Exercise aim: Only the lines from the one that contains "2021: none -> 11" through the last line of the data below should be duplicated, exactly and without pictures.

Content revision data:
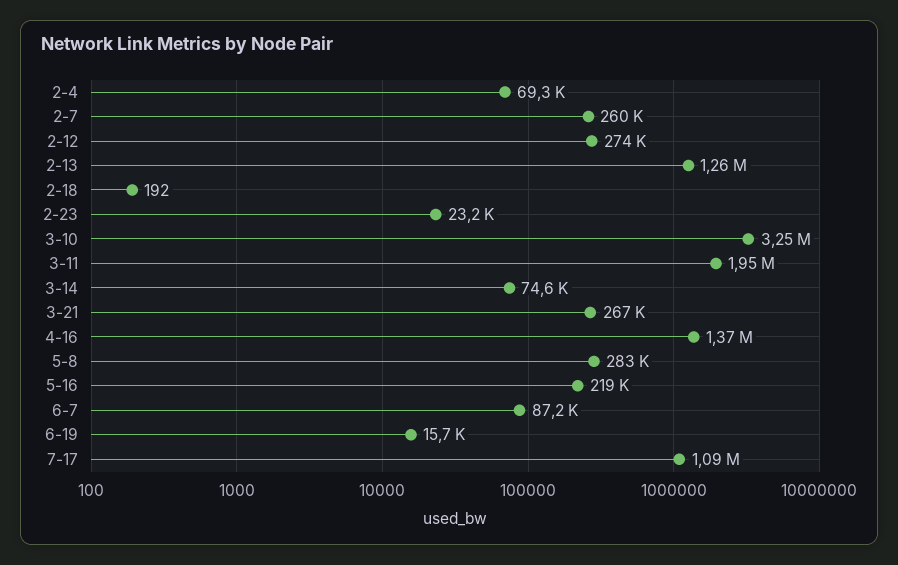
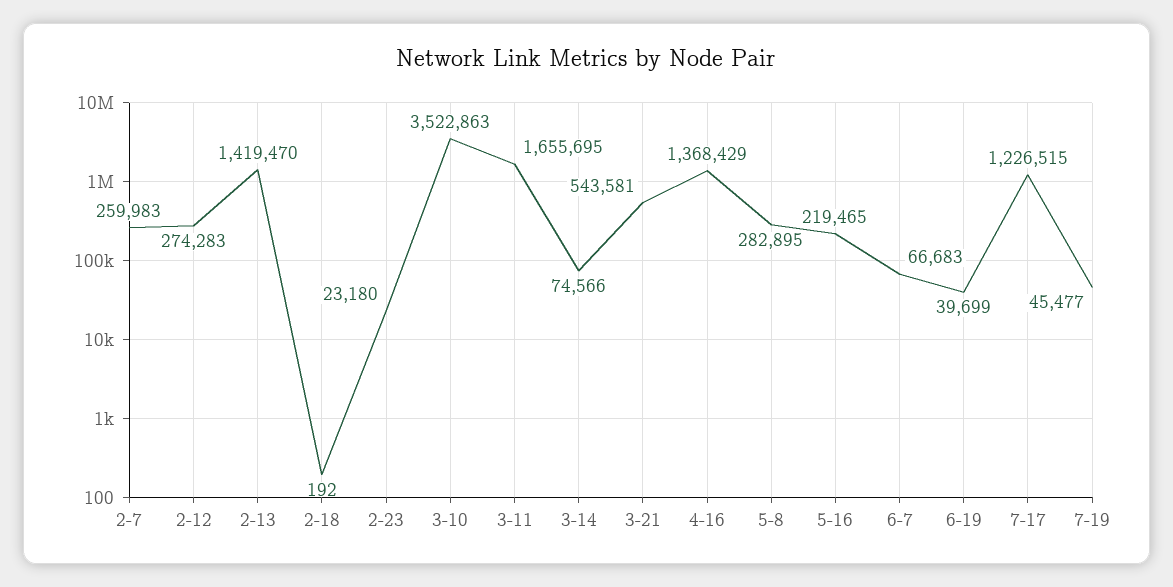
2-4: 69300 -> none
2-13: 1260000 -> 1419470
3-10: 3250000 -> 3522863
3-11: 1950000 -> 1655695
3-21: 267000 -> 543581
6-7: 87200 -> 66683
6-19: 15700 -> 39699
7-17: 1090000 -> 1226515
7-19: none -> 45477

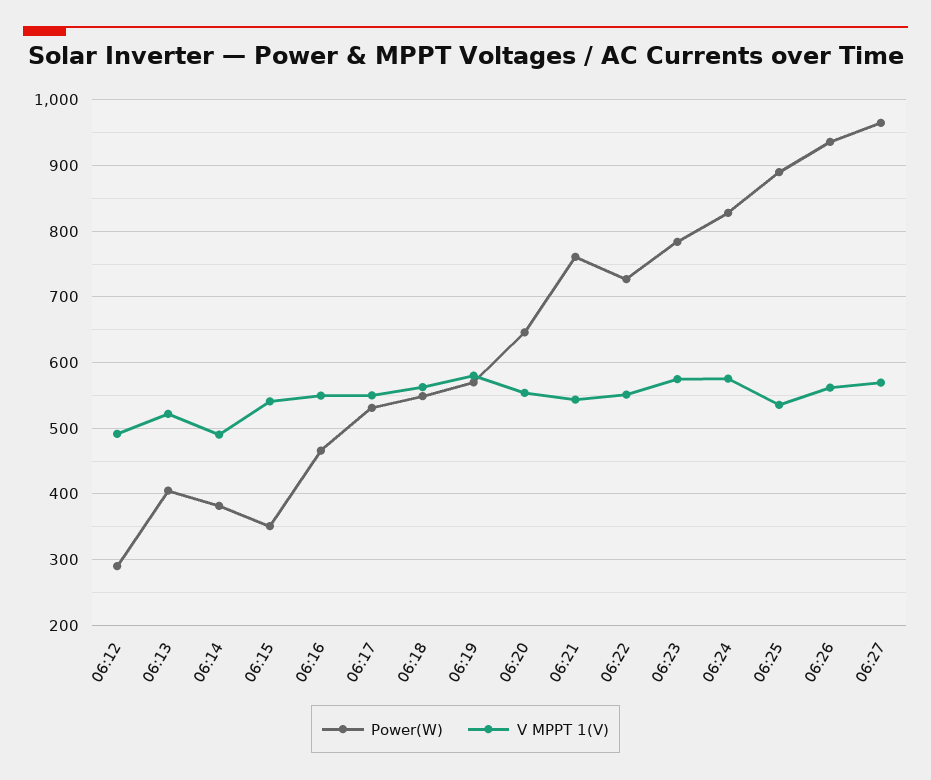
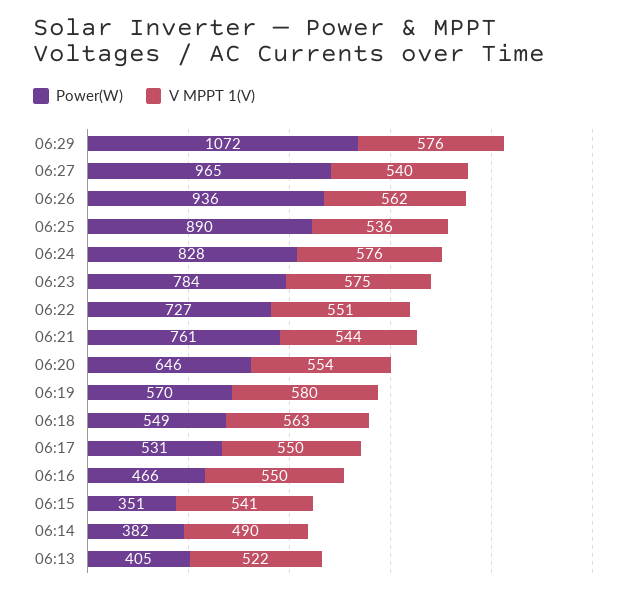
Power(W), 06:12: 290 -> none
V MPPT 1(V), 06:12: 490 -> none
V MPPT 1(V), 06:27: 570 -> 540
Power(W), 06:29: none -> 1072
V MPPT 1(V), 06:29: none -> 576

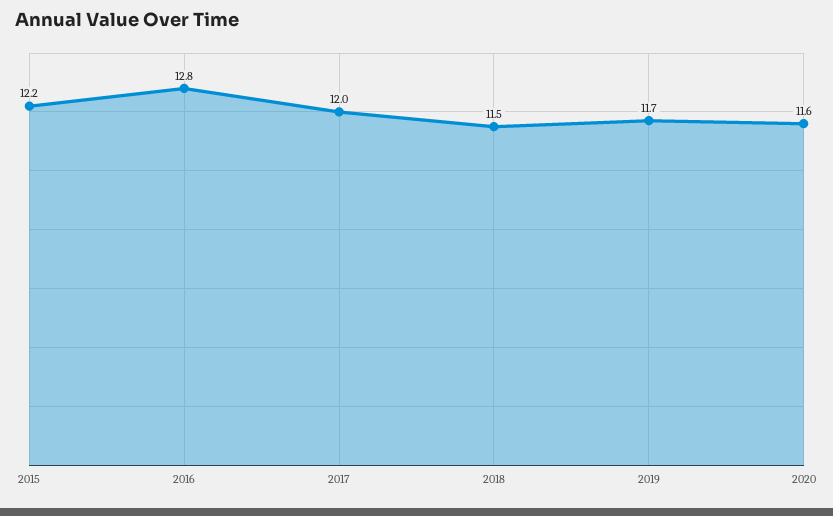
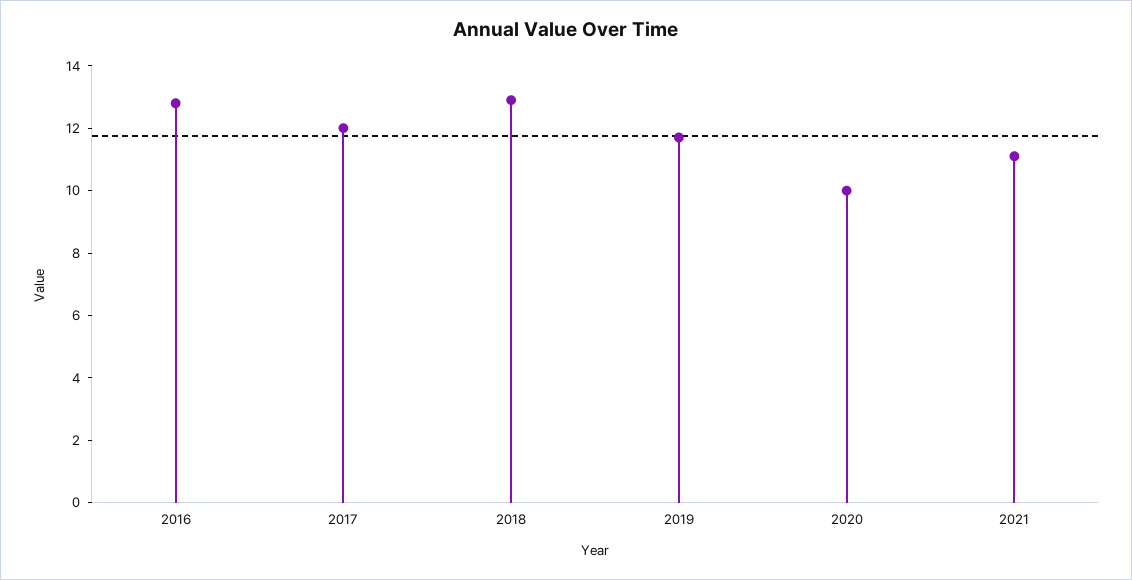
2015: 12.2 -> none
2018: 11.5 -> 13
2020: 11.6 -> 10
2021: none -> 11

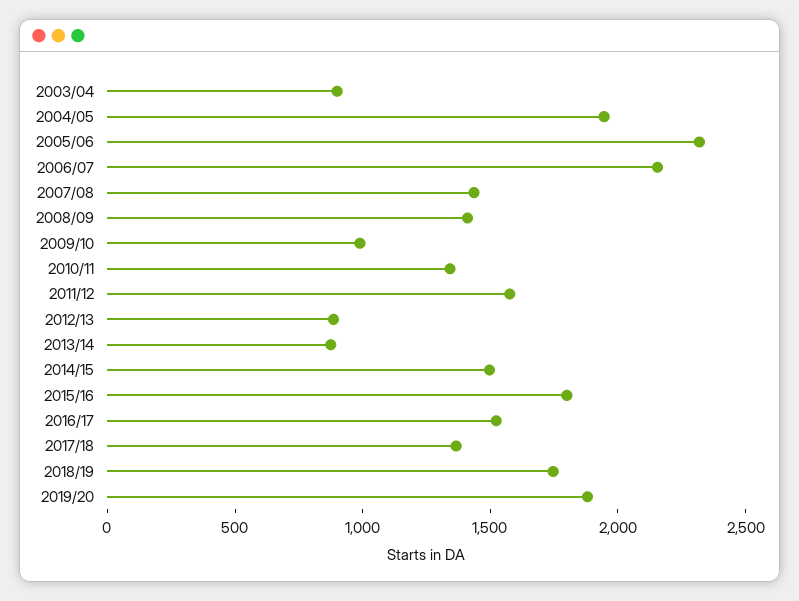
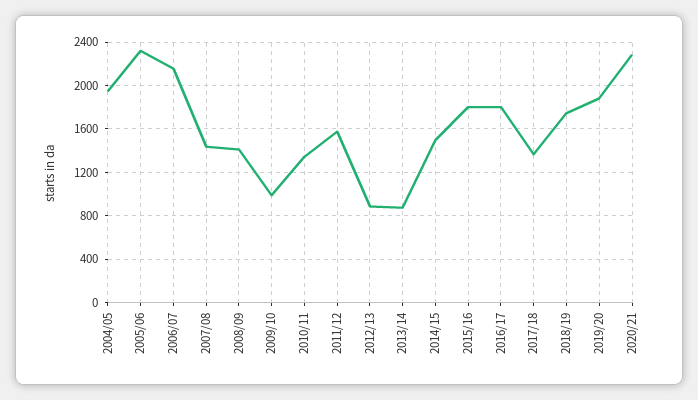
2003/04: 900 -> none
2016/17: 1500 -> 1800
2020/21: none -> 2300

Task response:
2021: none -> 11

2003/04: 900 -> none
2016/17: 1500 -> 1800
2020/21: none -> 2300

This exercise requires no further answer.